In part, because of convergence between the Conferencing and Circles movements, a delegation from Canada’s Aboriginal Justice Learning Network and the Royal Canadian Mounted Police invited David Moore and John McDonald to bring the program developed in Australia to Canada in 1996 (Deukmedjian 2008). The same trainers later helped establish Conferencing programs in Norway and the UK (Sherman and Strang 2007)

Many similar Conferencing programs have been established since the mid-1990s. The larger programs are administered by established institutions such as departments of education, human services, youth justice or adult criminal justice. Far fewer programs operate as a community-based entity, as we will discuss below.

The Community Conferencing Process

The basic structure of a Community Conference is simple. A skilled facilitator brings together a group of people who are in conflict. Participants are seated in a circle. This arrangement maximizes direct conversation and non-verbal communication between participants. No person is in a position of power relative to others. No tables or other barriers interfere with communication around the circle. For similar reasons, we eschew co-facilitation. The working relationship between co-facilitators can distract participants, drawing their attention to questions such as which facilitator might speak next. Flipcharts or other visual aids are not usually necessary (unless to record a particularly complicated agreement). In most applications of Conferencing, agreements tend not to be lengthy or complicated.

To prepare a Conference, the facilitator meets with individual participants, describes the process, and addresses questions and concerns. Thus, participants attend the Conference voluntarily, with informed consent and an understanding of the Conference structure.

The facilitator leads the group through what we have traditionally described as three stages of a structured conversation. During the conference, each participant has a chance to:

  1. 1.

    Describe what they did, or observed, or had related to them.

  2. 2.

    Hear and feel how other participants have been affected. Individual contributions add to a shared understanding of what caused the conflict that affects everyone present.

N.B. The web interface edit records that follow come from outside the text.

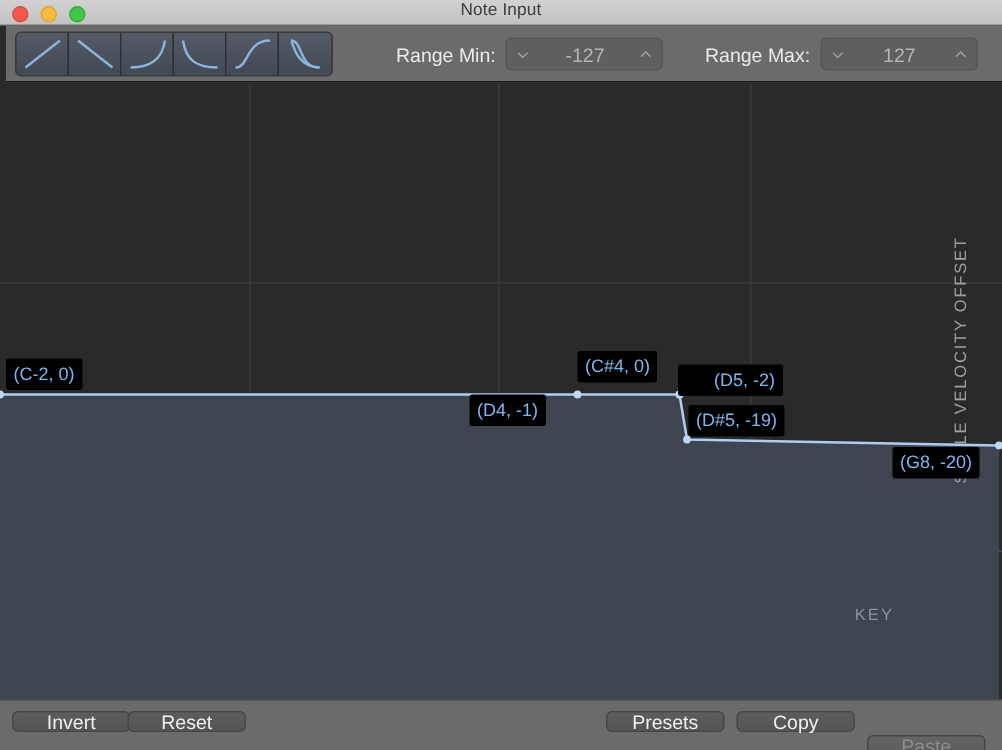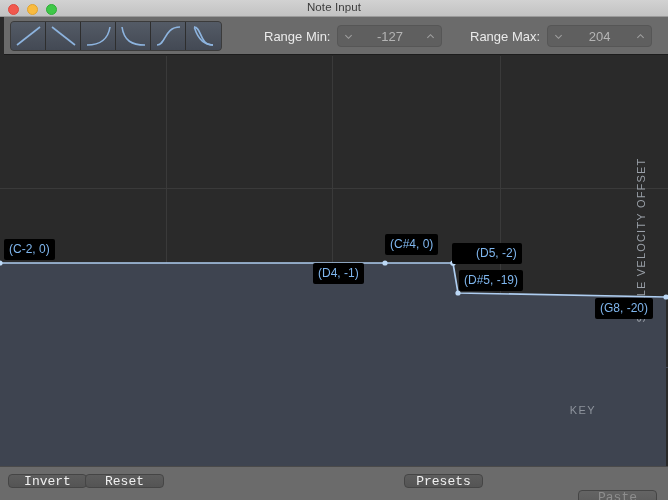"204" span.val { text: 204 -> 127 }
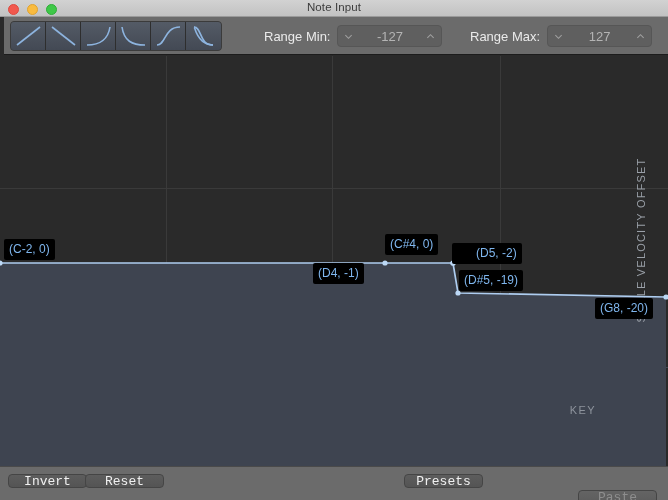"Invert" .btn { font-family: Liberation Mono, monospace -> none }
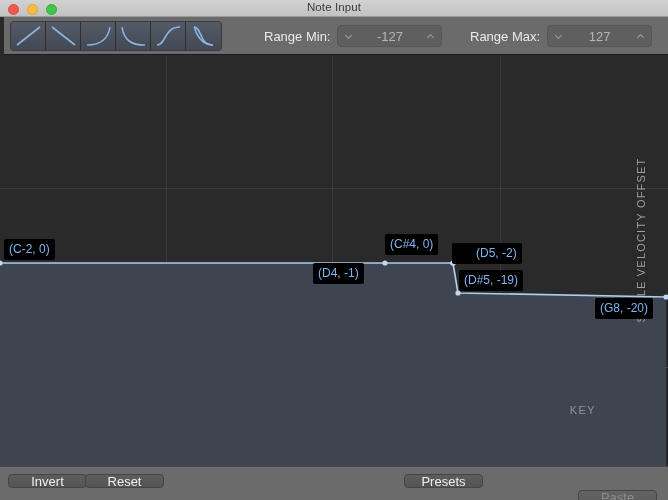"Copy" div.btn { html: none -> <div>Copy</div> }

Participants can then:

  3. 3.

    Negotiate a plan to improve their situation. They can repair what can be repaired, work together to prevent something similar from recurring, and often also work together on some fundamentally positive change.

A Deepening Appreciation for the Power of Simple Questions

The following process overview combines elements of our initial understanding with lessons from our experiences of Conferencing in neighborhoods, workplaces and other community applications. Our initial explanation of the Conference structure or sequence was that it guides participants through three stages:

Stage I: What happened? The Conference begins with an examination of the origins of the conflict. Participants are invited to describe ‘What has happened?’ This question is important for several reasons. First, conflict cannot be transformed until it is understood and acknowledged. It is significantly more powerful for all of the people who have been affected to acknowledge the conflict than it is for any single individual to do so. Second, participants often attend the Conference with different understandings – derived from incomplete or false information – of what actually happened. Beginning the conversation with a detailed story of what happened can thus go a long way towards dispelling misinformation that has fueled the conflict. Third, when a Community Conference is held in a criminal justice setting, and victims, offenders and others address the harm that has resulted from a crime, there are several advantages to first “hearing the story” of what happened.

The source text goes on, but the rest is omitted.